- **PROVIDED ENTRIES**:
*** Begin section ***
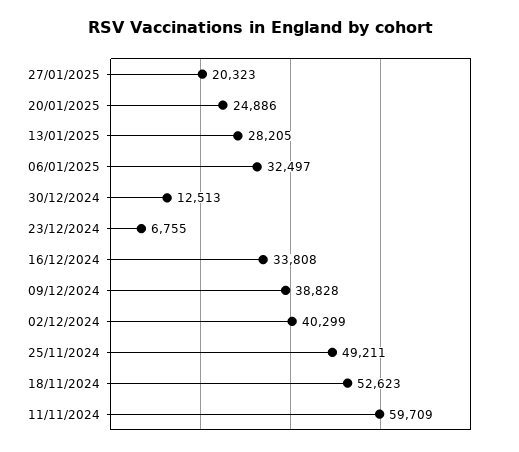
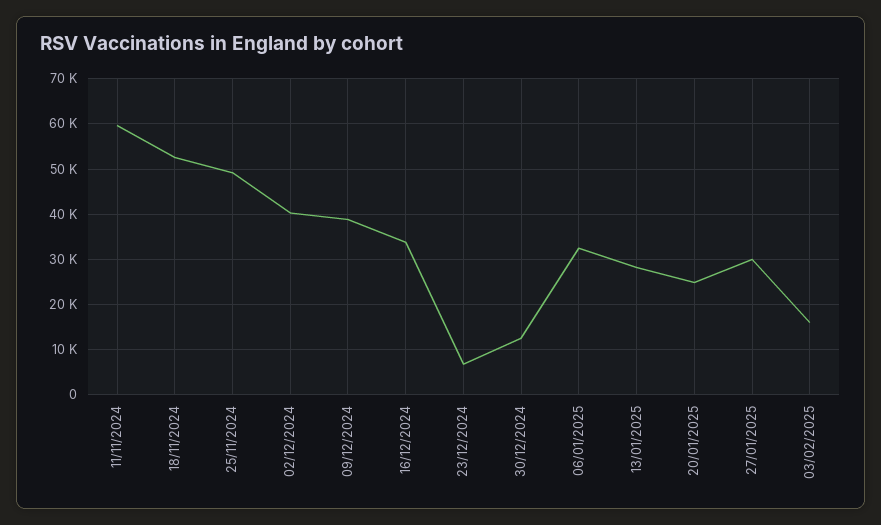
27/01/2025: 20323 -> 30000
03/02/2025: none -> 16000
*** End section ***
*** Begin section ***
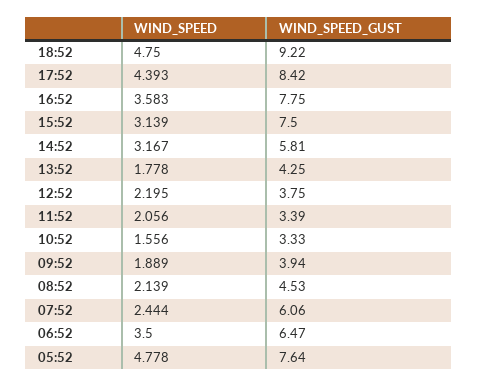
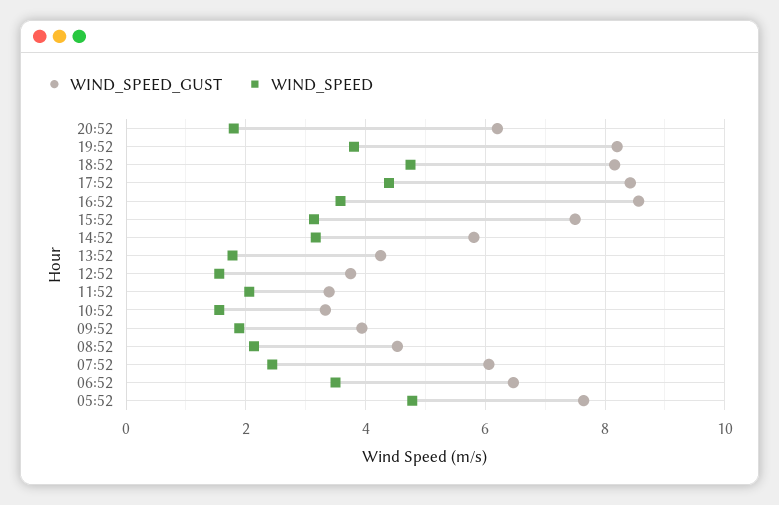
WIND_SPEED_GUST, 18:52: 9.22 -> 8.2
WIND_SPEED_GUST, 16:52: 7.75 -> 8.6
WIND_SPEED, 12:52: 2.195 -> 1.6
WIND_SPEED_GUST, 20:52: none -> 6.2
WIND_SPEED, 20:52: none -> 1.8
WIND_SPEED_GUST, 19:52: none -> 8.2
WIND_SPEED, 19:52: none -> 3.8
*** End section ***
*** Begin section ***
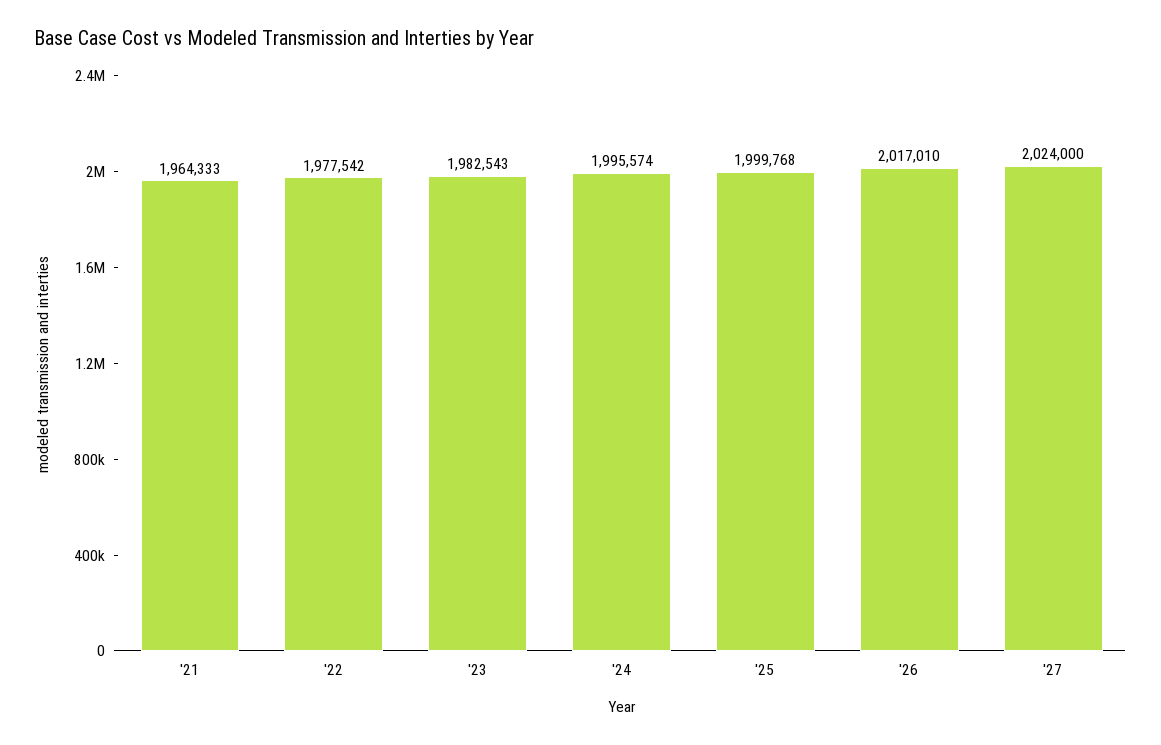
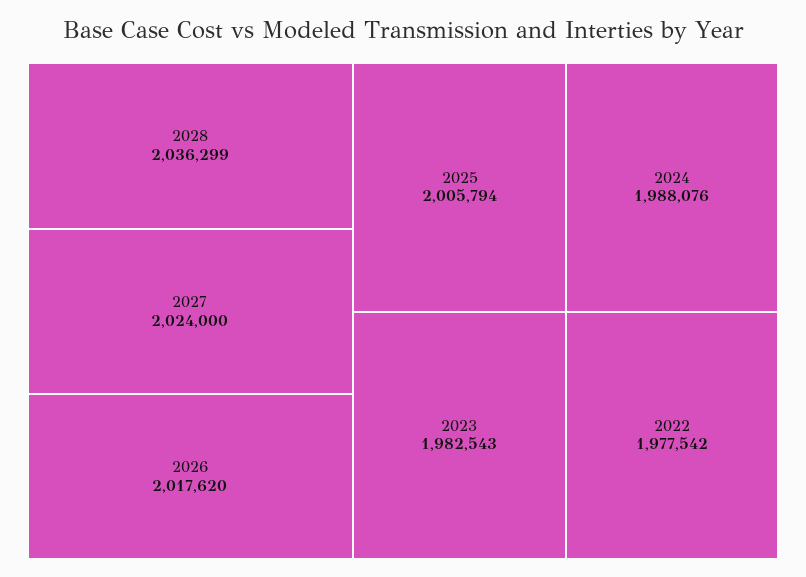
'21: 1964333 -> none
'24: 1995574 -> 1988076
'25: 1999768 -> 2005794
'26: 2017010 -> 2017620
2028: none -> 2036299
*** End section ***
- **PROBLEM DETAILS**: Every line above that includes the word "none" must appear in the answer.

- **OUTPUT OF THE TASK**:
03/02/2025: none -> 16000
WIND_SPEED_GUST, 20:52: none -> 6.2
WIND_SPEED, 20:52: none -> 1.8
WIND_SPEED_GUST, 19:52: none -> 8.2
WIND_SPEED, 19:52: none -> 3.8
'21: 1964333 -> none
2028: none -> 2036299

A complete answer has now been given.